1.3 Der Konflikt im ehemaligen Jugoslawien belegt, daß reale historische, politische und wirtschaftliche Konflikte eskalieren, sobald Militär zu ihrer "Lösung" eingesetzt wird: Die Feind-schaft zwischen den einzelnen Volksgruppen hat sich durch den Krieg vergrößert, die wirtschaftliche Lage verschlimmert, die Chancen für Verhandlungslösungen sind kleiner geworden.

Diese Beispiele belegen, daß Militär heute keinen Sinn macht: Es kann weder die Sicherheit und den Schutz der eigenen Bevölkerung garantieren, noch kann es sinnvoll zur Durchsetzung funda-mentaler Werte eingesetzt werden.

Die Bundeswehr sollte deshalb abgeschafft werden.
Auf keinen Fall jedoch dürfen ihre Kompetenzen, Aufgabenbereiche oder Einsatzmöglichkeiten erweitert werden.

2. Verbot des Rüstungsexportes
Insbesondere im Zusammenhang mit dem zweiten Golfkrieg wurde bekannt, daß bundesdeutsche Unternehmen mitgeholfen haben, den Irak unter Saddam Hussein ebenso wie eine Reihe anderer blutiger Diktaturen aufzurüsten. Zum Teil geschah dies illegal -- in weiten Bereichen aber vollkommen legal. Angesichts der weitreichenden Folgen der Rüstungsexporte müssen diese rigoros eingeschränkt werden. Wir verlangen deshalb ein grundgesetzliches Verbot des Rüstungsexports. Es soll alle Waren und Dienstleistungen umfassen, deren ausschließliche zivile Verwendung nicht nachgewiesen werden kann.
Die aktuelle Diskussion macht einen weiteren, dritten Punkt dringlich:

3. Vebot von Zwangsdiensten
Unser Grundgesetz verbietet aus guten Gründen Zwangsdienste -- sie dienten im Nationalsozialismus zur Formierung der Gesellschaft, insbesondere der Jugend, zur Gewöhnung an das Gehorsamsprinzip, zur Militarisierung und zur Vorbereitung auf einen Angriffskrieg.
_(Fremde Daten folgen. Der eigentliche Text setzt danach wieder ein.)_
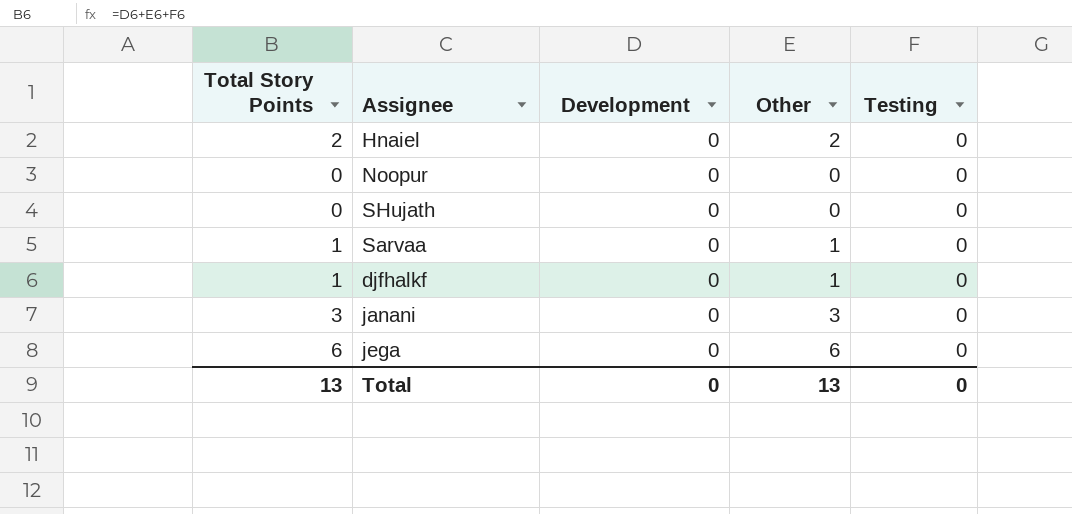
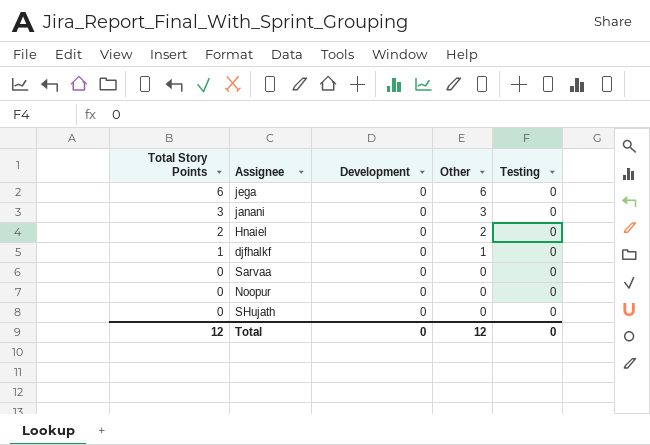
row order: none -> Total Story Points descending
Sarvaa | Total Story Points: 1 -> 0
Sarvaa | Other: 1 -> 0
Total | Total Story Points: 13 -> 12
Total | Other: 13 -> 12

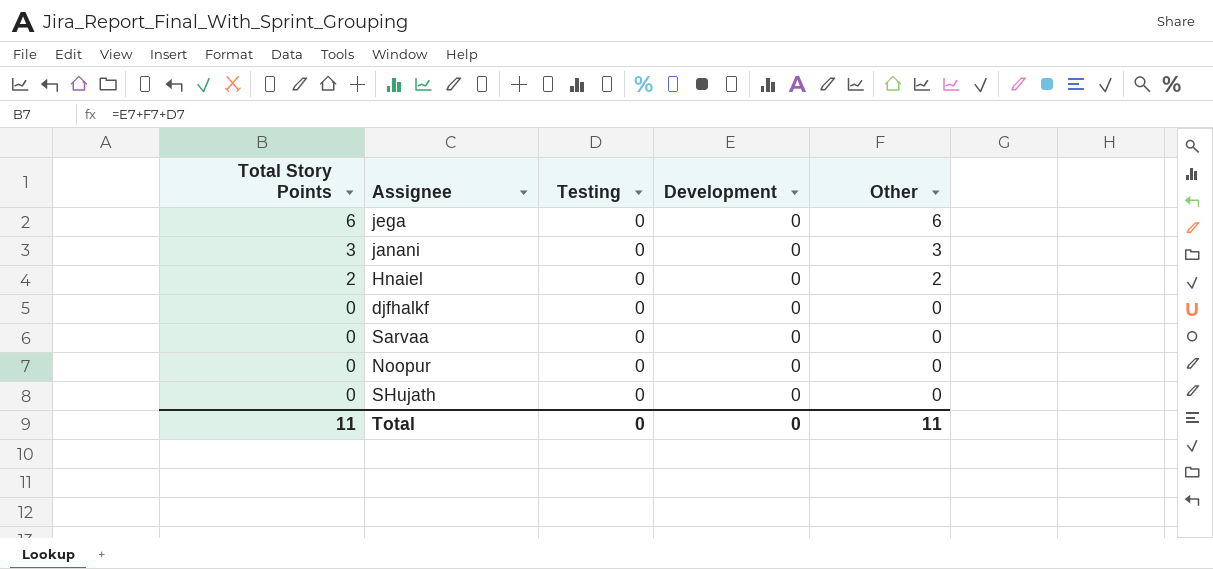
column Testing | position: 5 -> 3
djfhalkf | Total Story Points: 1 -> 0
djfhalkf | Other: 1 -> 0
Total | Total Story Points: 12 -> 11
Total | Other: 12 -> 11

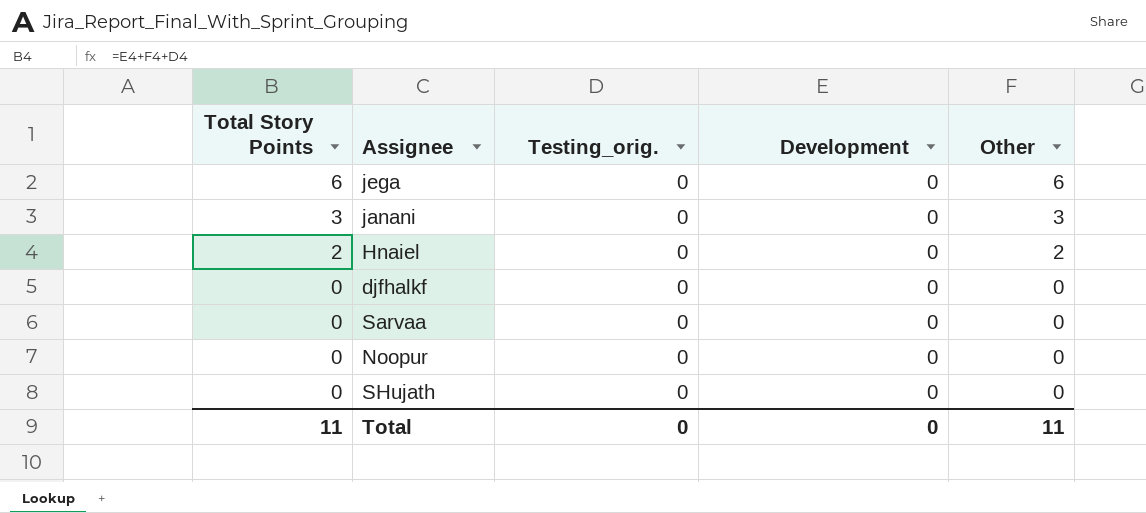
column name: Testing -> Testing_orig.

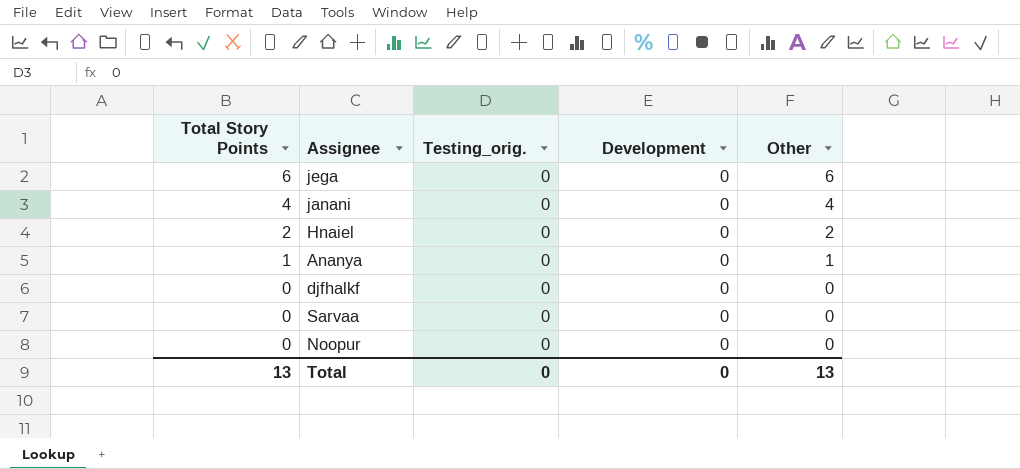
row SHujath: 0 | 0 | 0 | 0 -> none
janani | Total Story Points: 3 -> 4
janani | Other: 3 -> 4
row Ananya: none -> 1 | 0 | 0 | 1
Total | Total Story Points: 11 -> 13
Total | Other: 11 -> 13

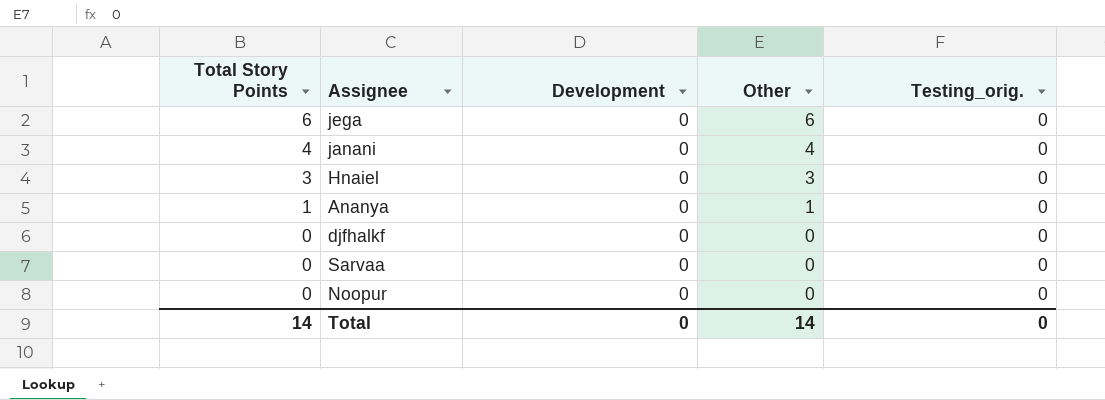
column Testing_orig. | position: 3 -> 5
Hnaiel | Total Story Points: 2 -> 3
Hnaiel | Other: 2 -> 3
Total | Total Story Points: 13 -> 14
Total | Other: 13 -> 14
Zwangsdienste bedeuten immer die Aufgabe wesentlicher Menschenrechte -- des Rechtes auf freie Wahl des Aufenthaltsortes und des Arbeitsplatzes. Und sie gehen fast immer mit der Ein-schränkung weiterer Grundrechte (des Rechts auf freie Meinungsäußerung und des Koalitionsrechtes) einher.

Leider galt dieses Zwangsdienstverbot seit Einführung der Wehrpflicht in einem wichtigen Bereich nicht: Männliche Jugendliche wurden durch die Wehrpflicht zu einem Zwangs-Wehrdienst bzw. Ersatzdienst gezwungen.

Wir fordern Sie auf, das Zwangsdienstverbot wieder umfassend in Kraft zu setzen. Das bedeutet konkret, die Wehrpflicht abzuschaffen und jeder Überlegung, neue Zwangsdienste zuzulassen, eine Absage zu erteilen.

Die Arbeit Ihrer Kommission findet zu einem bedeutsamen Zeitpunkt statt. Die politischen Rahmenbedingungen haben sich umfassend geändert -- nicht nur in Deutschland. Die neuen Probleme, die sich uns stellen, können nicht mit den alten Pseudo-Lösungen bewältigt werden. Nutzen Sie die Chance zu einem Neuanfang, die sich daraus ergeben. Ein Deutschland ohne Militär, Rüstungsexporte und Zwangsdienste könnte ein hoffnungsvolles Signal sein für eine Welt, die sich im Umbruch befindet.